僕は堅苦しい制服を着てこれから待ち合わせの予定がある公園へと向かっていた。

『やあ署長! 今日も平和で何よりだね。』

『ああ。こんにちわ。』

どうやら僕はこの街では警察署長のようだ。だけど待ち合わせに向かう僕の足は何だか重苦しい。それに気分だって晴々しているとは程遠い感覚だ。

それからしばらく歩くと待ち合わせの公園に到着した。待ち合わせの相手はまだ来ていないようだ。公園のベンチに腰を掛け夕暮れの空を見上げながらこれから起こることに憂鬱さを感じていた。

『ああ。署長。お待たせしてすまないね。それにこんなことを頼むなんて何とも情けない。』

現れたのはもう定年しているであろう随分とご年配のお爺さんだった。

『何言ってるのさ。困ったときはお互い様だ。とは言えここは人目に付くからあの喫煙所の中に入ろう。』

お爺さんを連れて公園内にある喫煙所へ入った。
僕は胸ポケットにしまってあった茶封筒を手に取りお爺さんに渡した。

『本当に3万円で足りるのかい? とは言っても僕もそんなに高給取りなわけじゃないからこれ以上工面するのは難しいんだけど。』

『本当にすまないね。こんなことお願いしていいものかと本当に迷ったんだが、仲間に困ったときは署長に相談してみろと勧められてね。』

『僕に出来ることなら喜んで協力するさ。返済は焦らなくて大丈夫。それに利子なんて一切いらないよ。余裕が出来たときに返してくれればいいからね。』

そんな優しい言葉をかけながら僕はまもなく鳴り出すお爺さんの携帯の着信を待っていた。

ピピピー。ピピピー。

『あっ。いかんいかん。取り立ての催促だ。ちょっと出てくるんで署長待っててください。』

お爺さんは慌てて携帯だけ持ち、持ってきていた手提げバックを置いたまま喫煙所から出て行く。

お爺さんが完全に見えなくなってから僕はお爺さんの手提げバックの中に手を忍び込ませた。あった。あった。通帳と印鑑だ。これを頂くために今日はこの約束を果たしに来たんだ。お爺さんには悪いがこれは仕方のないことなんだよ。

そんなことを思いながら何事もなかったかのように待っていると、話を終えたお爺さんが戻って来た。

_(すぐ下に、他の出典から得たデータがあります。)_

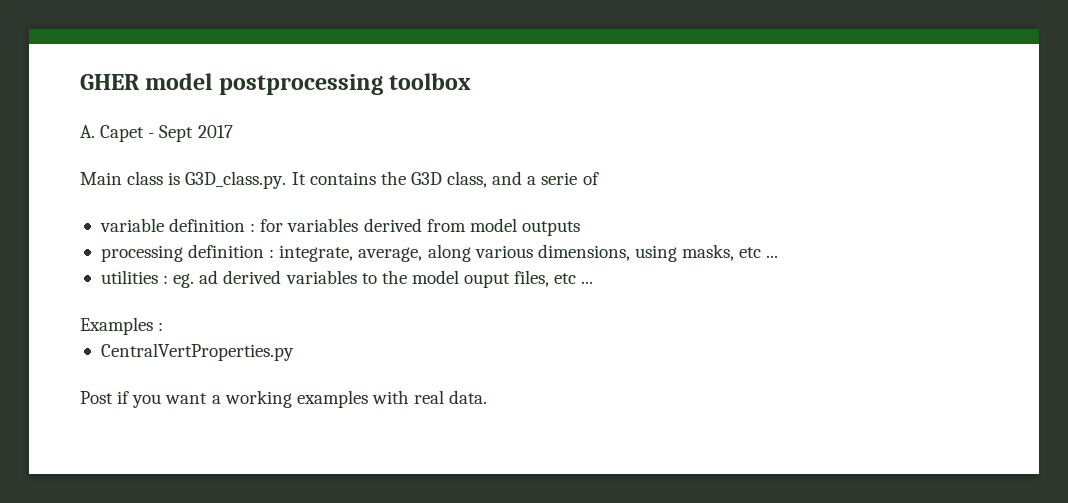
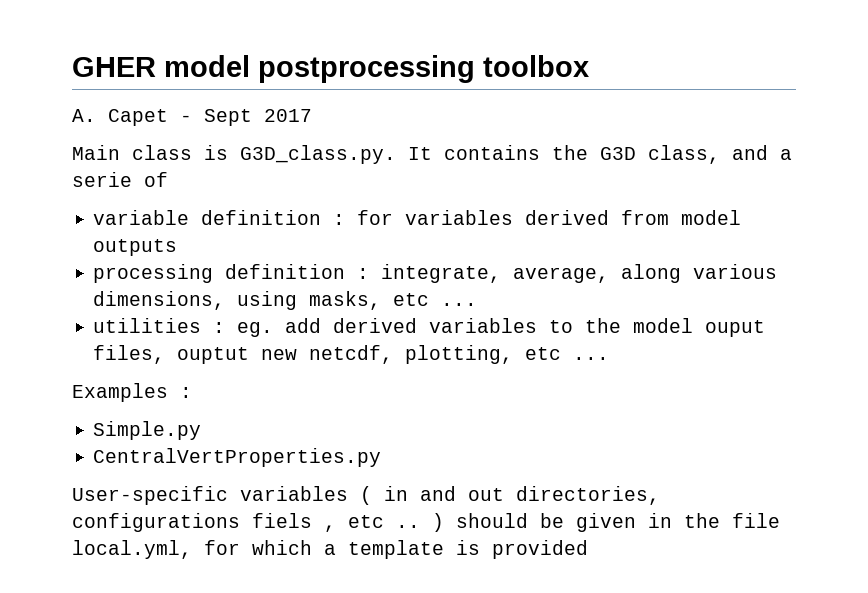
[199,270,219,284] ad -> [285,318,322,333] add
(550, 278) none -> [177,345,514,364] ouptut new netcdf, plotting,
(164, 326) none -> [93,421,202,440] // Simple.py
[80,390,488,408] Post if you want a working examples with real data. -> [72,486,660,505] [72,513,780,532] [72,540,588,559] User-specific variables ( in and out directories, configurations fiels , etc .. ) should be given in the file local.yml, for which a template is provided

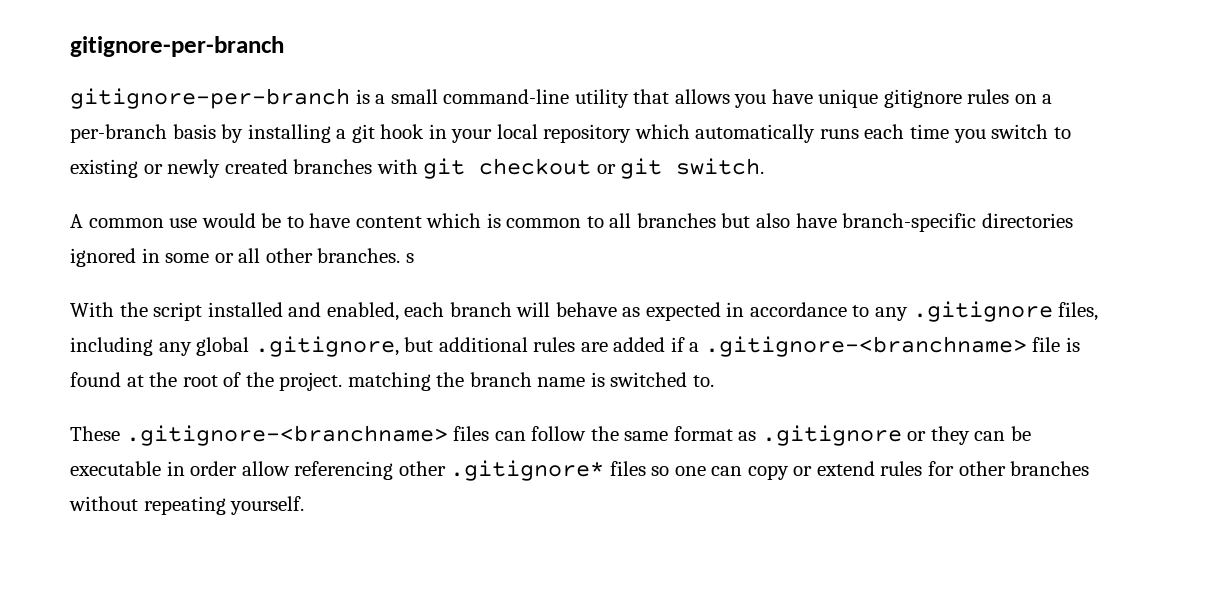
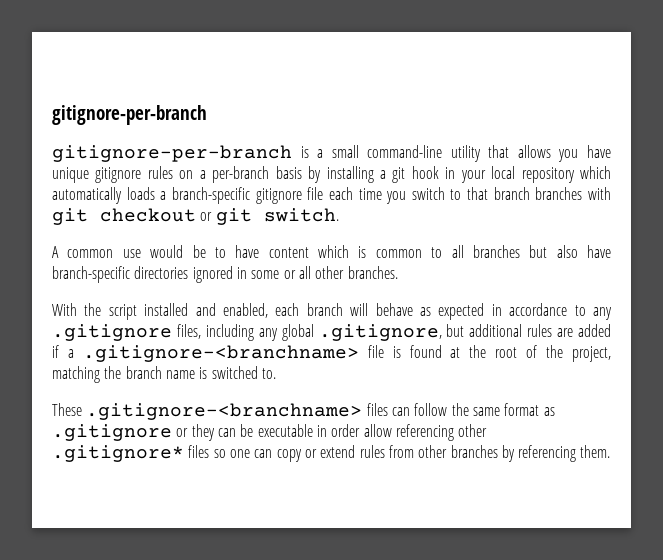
[819,129,859,139] runs -> [126,187,324,204] loads a branch-specific gitignore file
[70,159,288,178] existing or newly created -> [467,187,530,200] that branch
[405,253,414,263] s -> (398, 272) none
[279,372,343,391] project. -> [572,346,612,362] project,
[928,461,955,476] for -> [388,445,414,458] from
[69,496,305,515] without repeating yourself. -> [501,445,611,462] by referencing them.

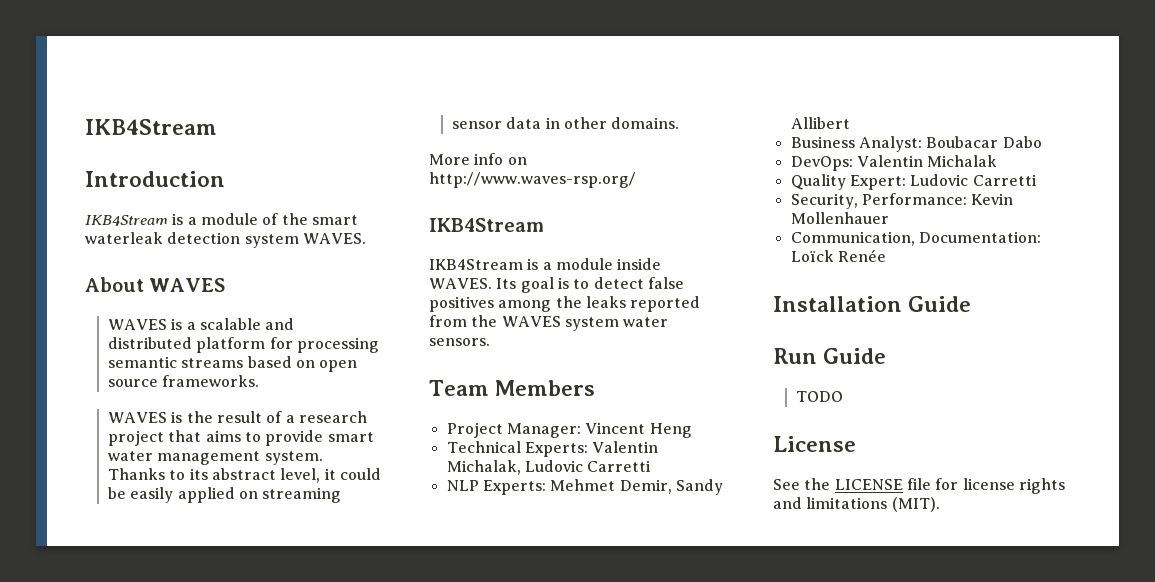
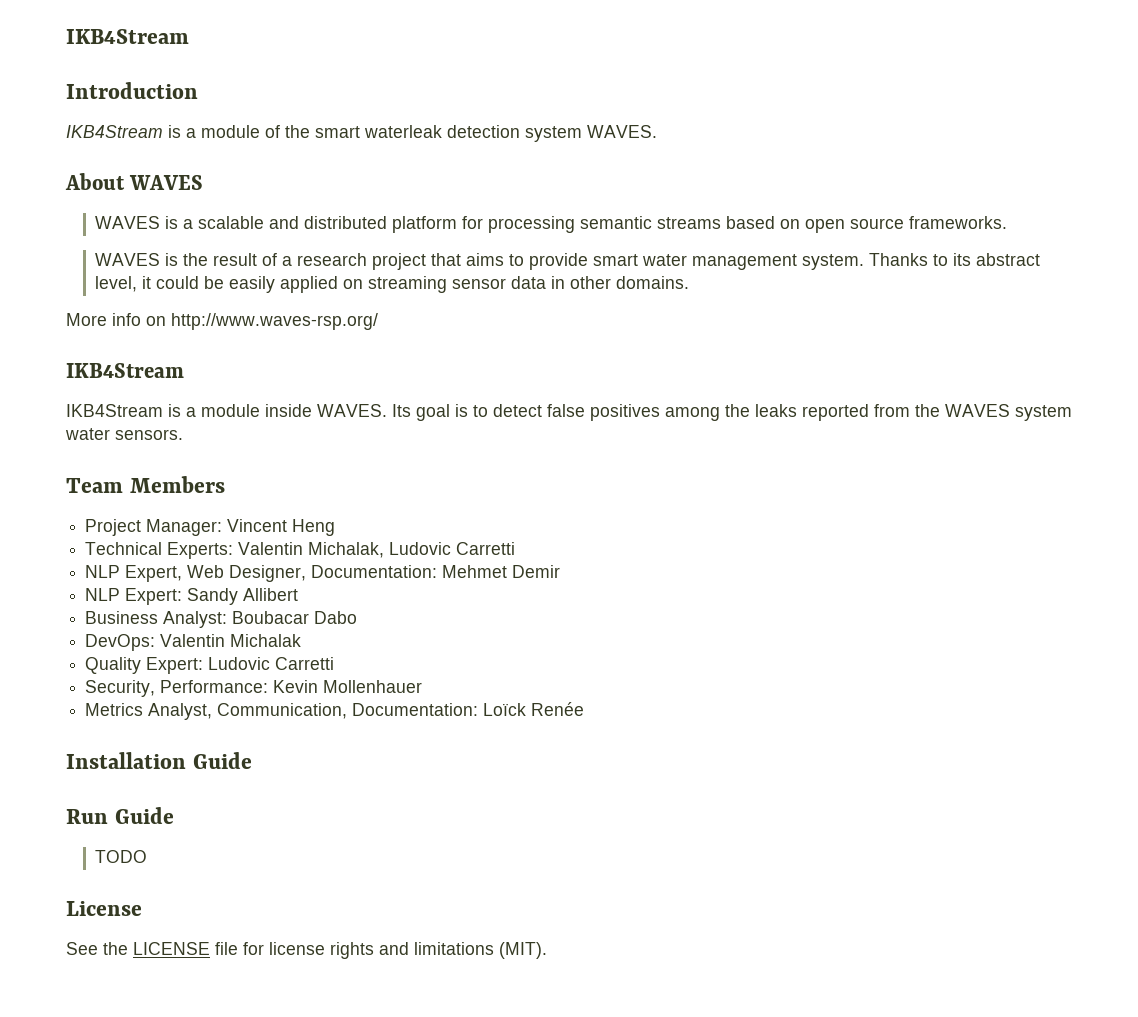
[482,479,672,495] Experts: Mehmet Demir, -> [125,565,561,582] [85,588,183,605] Expert, Web Designer, Documentation: Mehmet Demir // NLP Expert:
(889, 218) none -> [85,703,213,720] Metrics Analyst,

『ではお爺さん僕は署に戻ります。お爺さんもお気を付けて。』

『いやー。今日は本当にありがとう。また近いうちにご連絡します。』

そんなやり取りをしてお爺さんとは別れた。

帰り道、川沿いの土手でさっき頂戴した通帳の中見を確認する。
通帳の残高は7万4千円ほどだった。

『今回は4万くらいの儲けにはなったな。』

そんな極悪非道な言葉をつぶやいたところで今日は目が覚めた。

何とまあ、胸糞悪い展開だった。しかも悪いことをしているのが自分だなんて。悪いことされる夢も嫌だけど、悪いことしてる夢はもっと気分の悪いものだと感じる朝だった。

さて、明日も夢日記を書いていこう。